Standard Performance Evaluation Corporation (SPEC) was founded in 1988 by several suppliers of computer facilities for the purpose of development and support of a wide range of computer system performance measurement programs. Today the corporation consists of over 60 well-known companies.
SPEC offers software for estimation of post servers, Internet servers, file servers, supercomputers and clusters, computation systems, professional graphics applications etc. Some tests are free and available for download, others are quite expensive; the most popular test is SPECviewperf which is used to estimate performance of OpenGL applications. But today we will speak about less known but also very interesting SPEC CPU2000 test.
The CPU2000 is developed to estimate performance of a central processor(s). As the CPU usually works in combination with RAM and chipset, it would be more correct to say that the CPU2000 tests performance of computation systems by using compute-intensive calculations.
The results do not actually depend on such components as a video card, a hard drive and a CD-ROM drive. First of all, because the test uses operation with a command line and doesn't display results. And secondly, the most part of operations are carried out in RAM not to stress a disc subsystem.

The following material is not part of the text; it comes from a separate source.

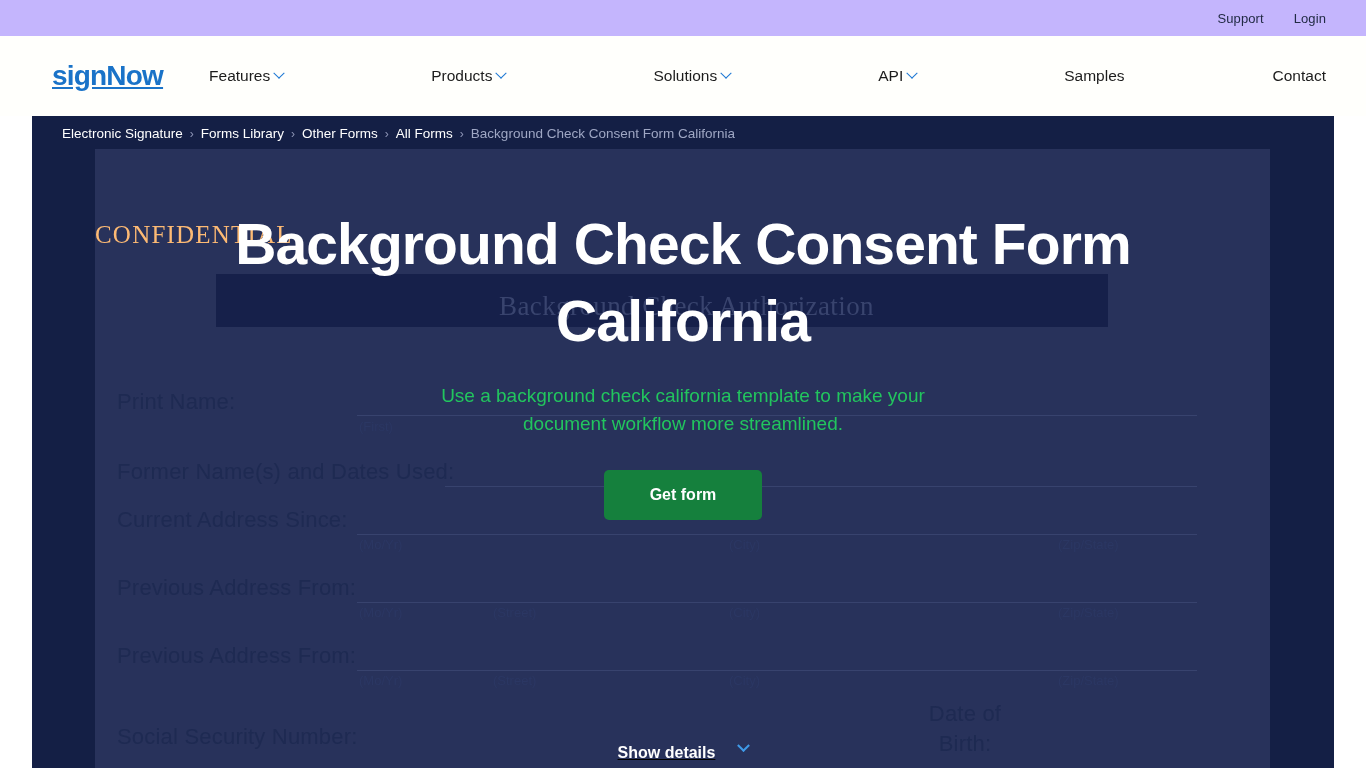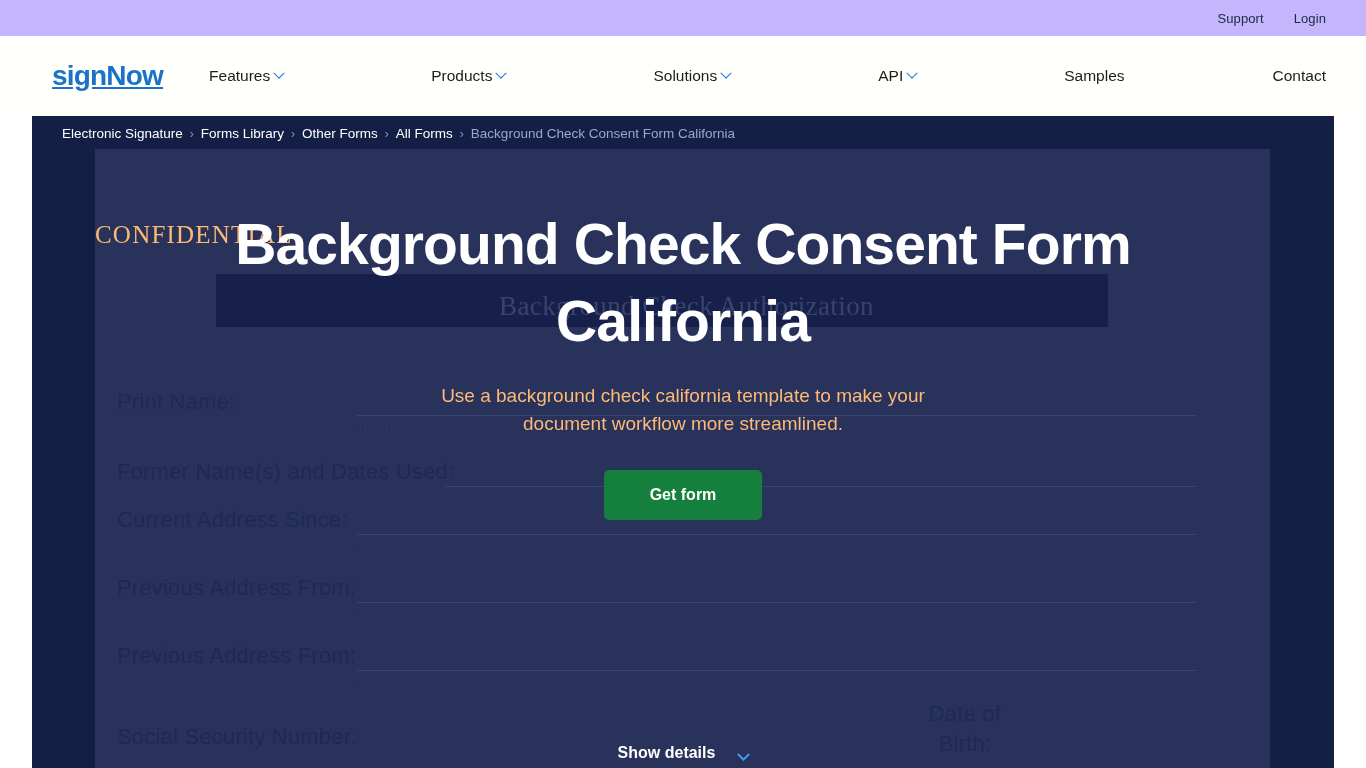"Use a background check california" .hero-sub { color: #fdba74 -> #22c55e }
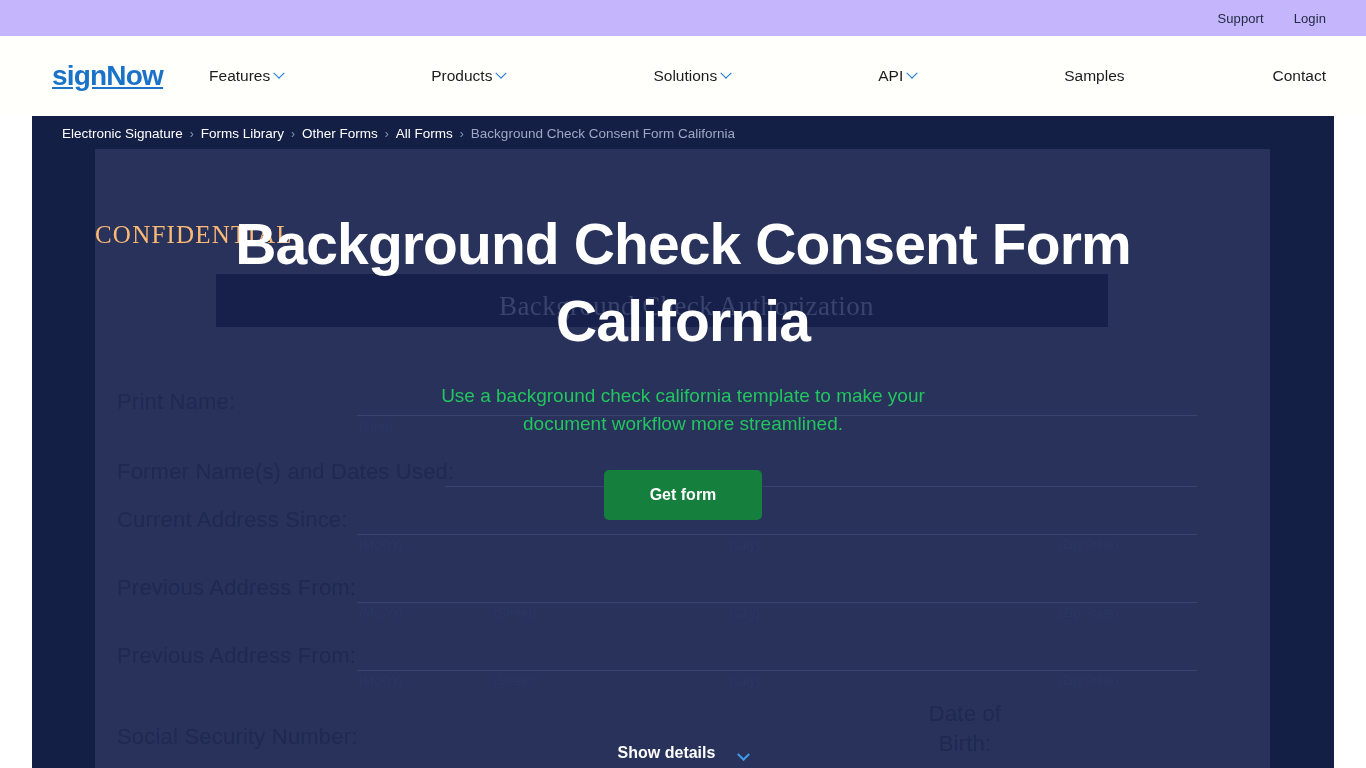"Show details" .show-details { align-items: flex-end -> flex-start; text-decoration: none -> underline }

So that the portability to different platforms can be high the test consists of source texts and tasks in C, C++ and Fortran. On one hand, it allows comparing such different systems as, for example, a computer based on the AMD Athlon and Windows NT and a cluster of 32 dual-processor computers on the Intel Xeon working under the Unix clone. Such variant, however, brings in one more factor into the test which is a possibility to choose compilers and their settings when creating test files to be implemented on a chosen platform.
All applications enabled are divided into two groups. The CINT2000 includes 12 applications which operate mainly with integer data (and logical operators). 11 are written in C, and 1 in C++. The second suite - CFP2000 consists of 14 applications (6 Fortran-77, 4 Fortran-90 and 4 C) which use intensive floating-point operations. The final scores are based on measurement of time of operation of these applications.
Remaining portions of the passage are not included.